If Actual Corporate Overhead is less than budgeted overhead
  increase the Target Bonus Pool by 16% of any amount under budget
 
   
If Actual Corporate Overhead
exceeds budgeted overhead by
5% or less
  reduce the Target Bonus Pool pro rata, with no reduction at 100% of budgeted overhead and a 15% reduction at 105% of budgeted overhead
 
   
If Actual Corporate Overhead exceeds budgeted overhead by more than 5% of budgeted overhead but not more than 10% of budgeted overhead
  reduce the Target Bonus Pool pro rata, with a 15% reduction at 105% of budgeted overhead and a 25% reduction at 110% of budgeted overhead
 
   
If Actual Corporate Overhead exceeds budgeted overhead by more than 10% of budgeted overhead
  reduce the Target Bonus Pool by 40%

 


 

(b) “Actual Corporate Overhead” is defined as:
    The Company’s actual overhead costs for a year as reported in internal financial reports, adjusted for prior period and extraordinary items.
 
    Extraordinary items include, but are not limited to, severance and related costs, expenses related to pursuit of strategic alternatives, casualty losses and gains on insurance claims.
 
    Prior period items are expenses or credits relating to a prior fiscal year, including without limitation, prior period taxes, related penalties and tax credits relating to prior years.
 
    Compensation Committee retains discretion over items classified by management as extraordinary items.
 
    Board sets the annual Corporate Overhead goal simultaneous with approval of the operating budget, in the fourth quarter of the year preceding the plan year.
     3. Determine achievement of NOI goals:
     (a) The Board sets the applicable NOI target simultaneous with approval of the operating budget, in the fourth quarter of the year preceding the plan year.
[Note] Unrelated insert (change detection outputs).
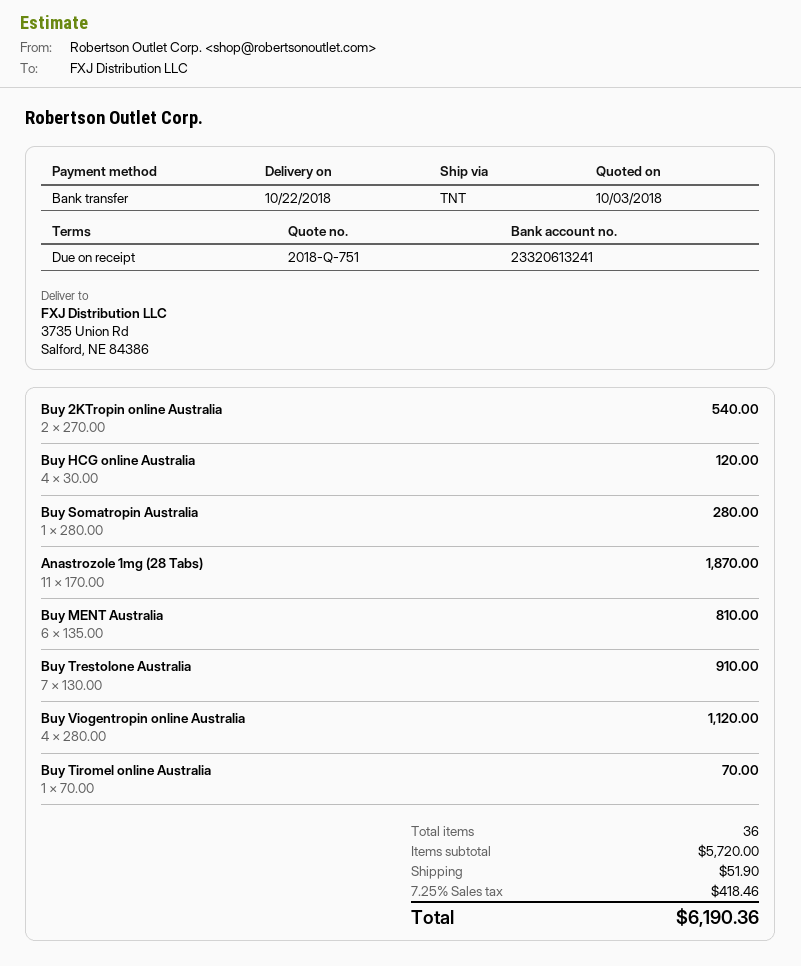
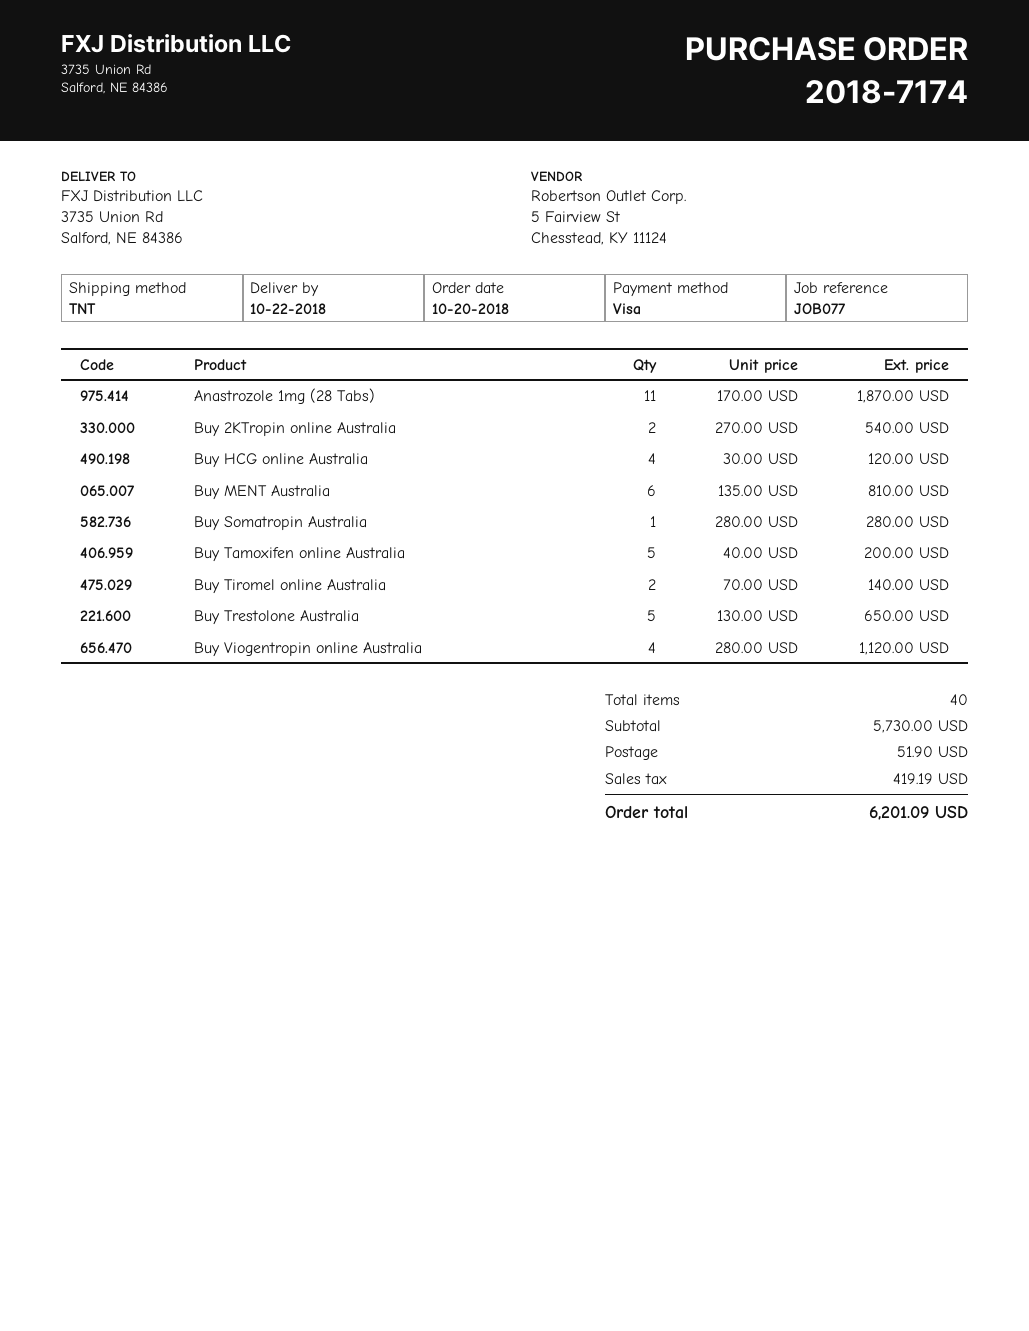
payment method: bank transfer -> Visa
Buy Trestolone Australia: 7 x 130.00 = 910.00 -> 5 x 130.00 = 650.00
Buy Tiromel online Australia: 1 x 70.00 = 70.00 -> 2 x 70.00 = 140.00
Buy Tamoxifen online Australia: none -> 5 x 40.00 = 200.00
total quantity: 36 -> 40
subtotal: 5720.00 -> 5730.00
tax: 418.46 -> 419.19
total: 6190.36 -> 6201.09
For [   ] the target NOI equals $[   ].
     (b) The Adjusted Bonus Pool is paid out only to the extent the Company achieves NOI targets as follows:
     
If actual NOI is below 90% of Target NOI
  no payout of the Adjusted Bonus Pool
 
   
If actual NOI is between 90% and 100% of Target NOI
  reduce the Adjusted Bonus Pool pro rata, with a $0 reduction at 100% of target NOI and a $500,000 reduction at 90% of target NOI
 
   
If actual NOI equals 100% of Target NOI
  pay 100% of Adjusted Bonus Pool
 
   
If actual NOI exceeds 100% of Target NOI
  increase the Adjusted Bonus Pool by 16% of actual NOI in excess of target NOI
     (c) “NOI” is defined as:
    Net operating income for a year as reported in the Company’s internal financial reports, which shall equal the total revenue attributable to Continuing Operations for such year, reduced by the following expenses attributable to Continuing Operations for such year: (1) departmental costs and expenses (costs and expenses associated with rooms, food, beverage, telephone and other operating expenses), (2) general and unapplied expenses (hotel general and administrative, advertising and promotion, franchise fees, repairs and maintenance and utilities expenses), and (3) other operating expenses (management fees, equipment

2


 

      rental, insurance, hurricane and fire expense, property and other taxes, and other operating expenses).
 
    Continuing Operations shall exclude any properties held for sale.
 
    If, during a calendar year, a property is re-classified from Continuing Operations to a property held for sale, then target NOI shall be adjusted by removing budgeted revenue and expenses related to such property for such year.
 
    Revenues and expenses attributable to properties acquired during the calendar year shall be excluded.
     4. Allocate the Adjusted Bonus Pool and pay Cash Awards to employees:
(a) Upon attainment of NOI goals, the amount of the Adjusted Bonus Pool will be allocated to eligible employees in the same proportion as an employee’s Target Bonus Award bears to the Target Bonus Pool. The allocation formula is: Adjusted Bonus Pool multiplied by a fraction, the numerator of which is the employee’s Target Bonus Award and the denominator of which is the Target Bonus Pool.
(b) Exhibit B is a matrix that shows the potential [           ] Adjusted Bonus Pool under various NOI performance and overhead adjustment scenarios.
(c) Payment of Cash Awards to employees will be made not later than March 15 following the end of the applicable bonus year.
Equity Awards
     1. General:
(a) The Compensation Committee will establish individual Target Equity Awards for each eligible employee. Exhibit A shows the [            ] Equity Target Awards.
(b) Target Equity Awards must be set no later than 90 days after the beginning of the year in order to qualify as performance-based compensation under Section 162(m) of the Code.
(c) An eligible employee’s Target Equity Award will be divided into the following categories:
(i) 35% will be time-vested equity awards subject only to the vesting requirements set forth in section 1(c) below (the “Base Equity Awards);
(ii) 21 2/3% will be performance-based equity awards based upon the performance of the Company’s stock price relative to the Company’s peer group and governed by the provisions of section 2 below (the “Stock Price Equity Performance Awards”);

3


 

(iii) 21 2/3% will be performance-based equity awards based on the Company’s achievement of NOI targets and governed by the provisions of section 3 below (the “NOI Equity Performance Awards”); and
(iv) 21 2/3% will be performance-based equity awards based on the Company’s achievement of Corporate Overhead goals and governed by the provisions of section 4 below (the “Corporate Overhead Equity Performance Awards”).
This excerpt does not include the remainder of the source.